» About this exercise: The "discount: 20% = 3448.63 -> none" line through the end of the listing below is what to set down, word for word, and nothing else.

» Exercise inputs:

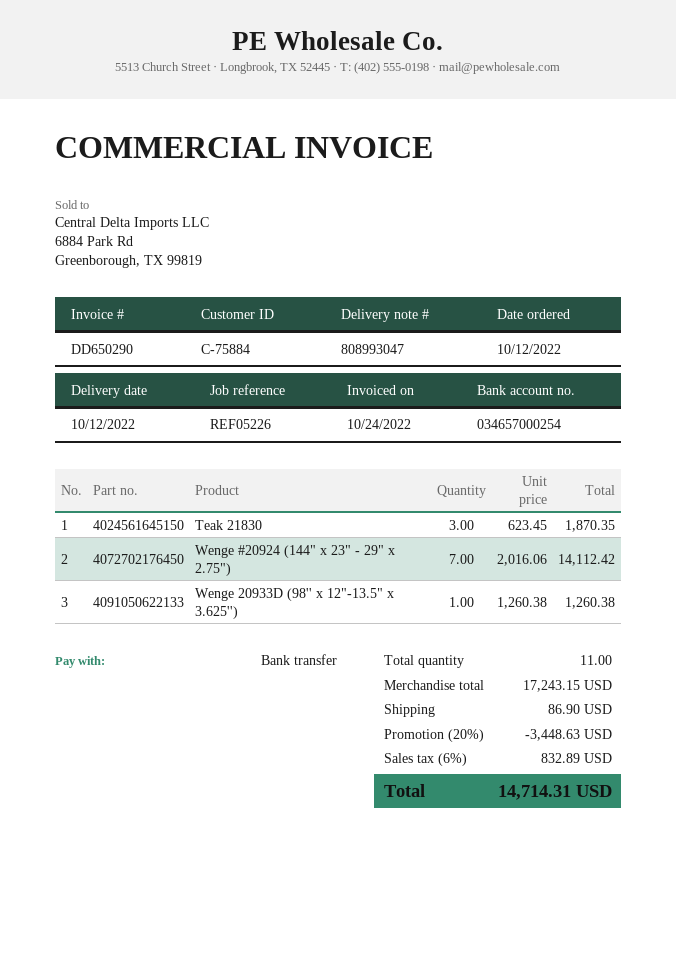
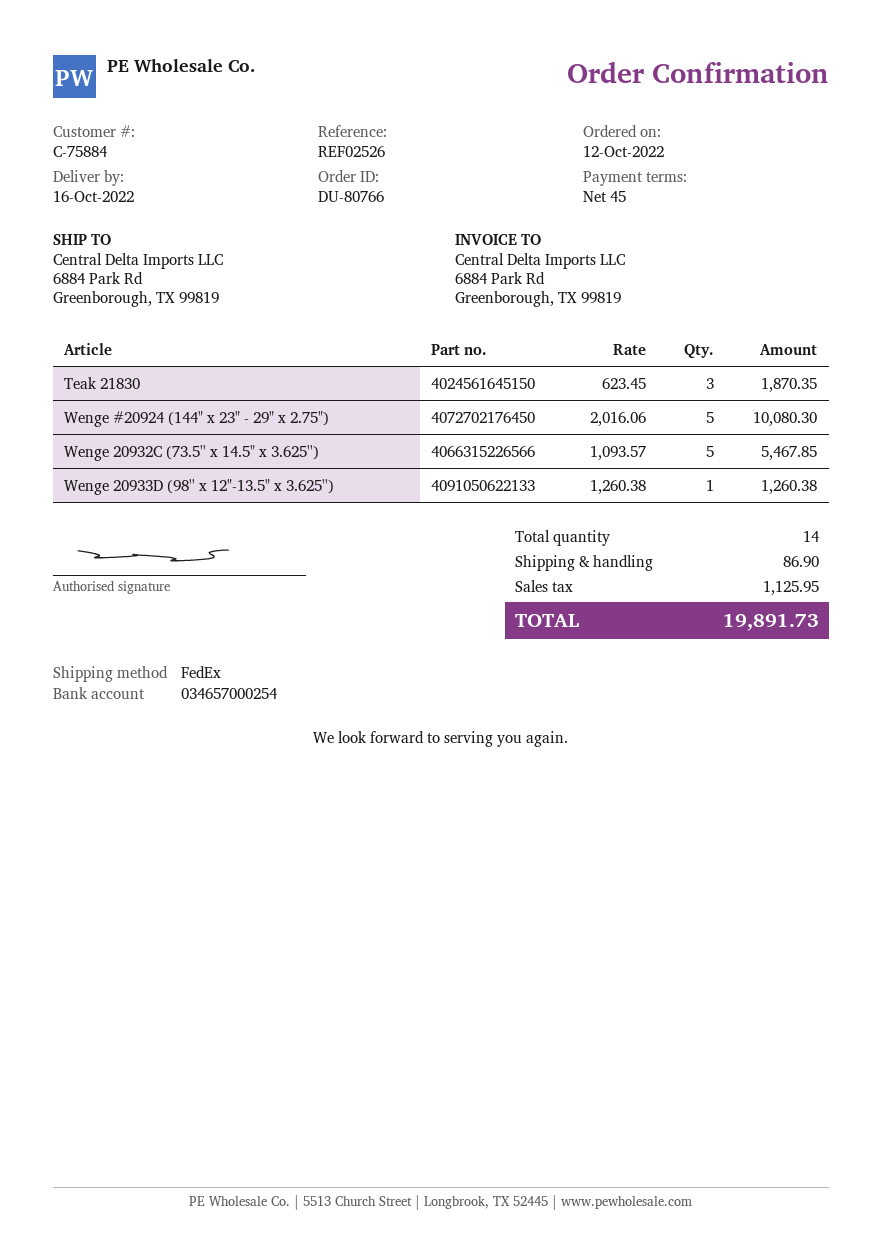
delivery date: 2022-10-12 -> 2022-10-16
reference: REF05226 -> REF02526
Wenge #20924 (144" x 23" - 29" x 2.75"): 7 x 2016.06 = 14112.42 -> 5 x 2016.06 = 10080.30
Wenge 20932C (73.5'' x 14.5" x 3.625''): none -> 5 x 1093.57 = 5467.85
total quantity: 11 -> 14
discount: 20% = 3448.63 -> none
tax: 832.89 -> 1125.95
total: 14714.31 -> 19891.73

» Answer space:
discount: 20% = 3448.63 -> none
tax: 832.89 -> 1125.95
total: 14714.31 -> 19891.73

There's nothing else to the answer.